San Ignacio, Belize (PRWEB) June 22, 2016

However, the discovery of a carved stone tablet that has filled a gap in an important piece of the area’s history and chronology is causing particular excitement among the world’s Mayanists and Maya researchers, he said.

What makes the find so significant, Dr Morris said, was that the glyphs fill in missing pieces of an important chronology, and help explain the role Xunantunich played in the complex geopolitical relationships of the Maya’s rulers.

“This finally tells us the remaining puzzle why Xunantunich… became such a powerful city in this area,” Dr Morris said.

Mr Young explained that archaeologist have for years been attempting to clarify the roles that Xunantunich and nearby Chaa Creek, situated between the ancient metropolises of Caracol and Tikal in present day Guatemala, played in the history of the ancient Maya civilisation.
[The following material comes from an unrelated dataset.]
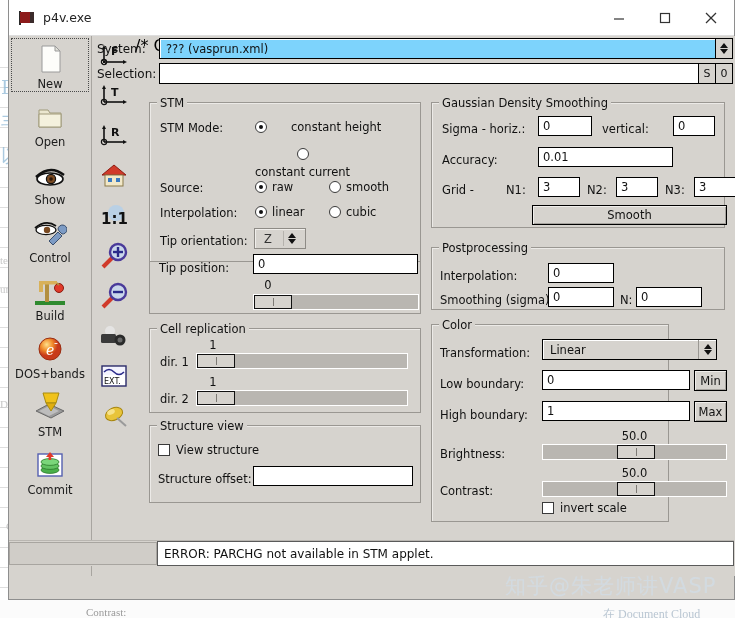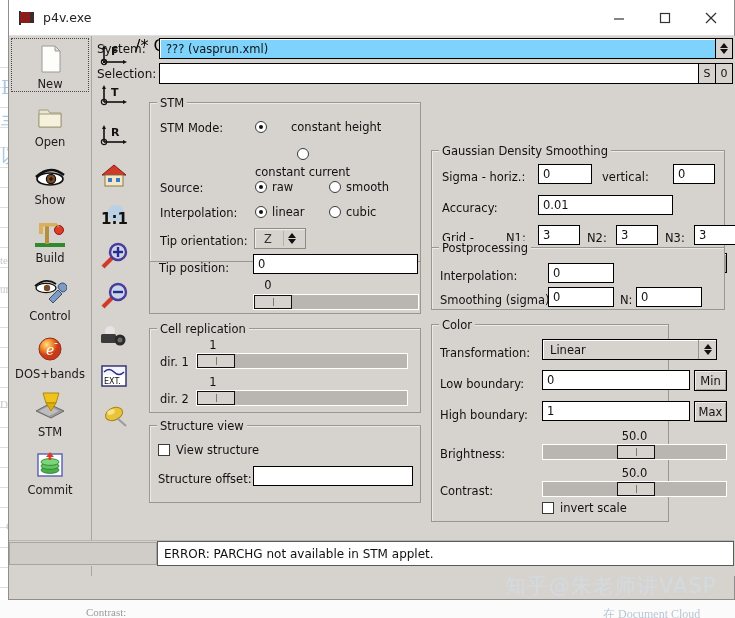"Gaussian Density Smoothing" div.panel { margin-top: 48px -> none }
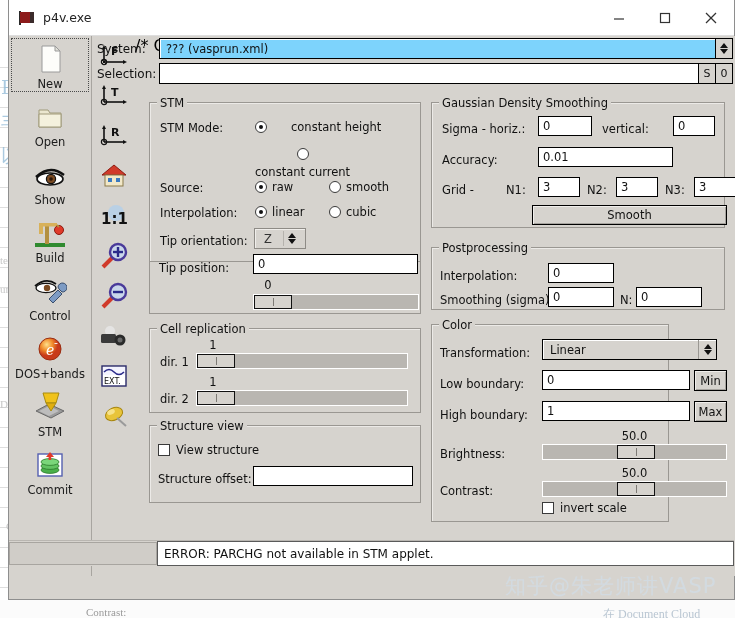"Build" div.side-item { order: before "Control" -> after "Control" }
“We’ve always known that neighbouring Xunantunich, with its beautifully preserved pyramid, ball courts and other ceremonial and administrative structures, held a very important place in ancient history, and this recent find will go a long way in explaining that.

“Chaa Creek, located on the banks of the Macal River, which was part of an aquatic network connecting the interior to the Caribbean Sea, was an important agricultural and commercial centre in its own right, and we are continually finding new information that helps explain how it functioned, and how the ordinary Maya of the time lived.

“It’s a fascinating, very dynamic history which continues to enthral people today,” Mr Young said. “And considering the role environmental and geopolitical factors played in the collapse of the ancient Maya civilisation, that history may well have lessons for us today,” he added.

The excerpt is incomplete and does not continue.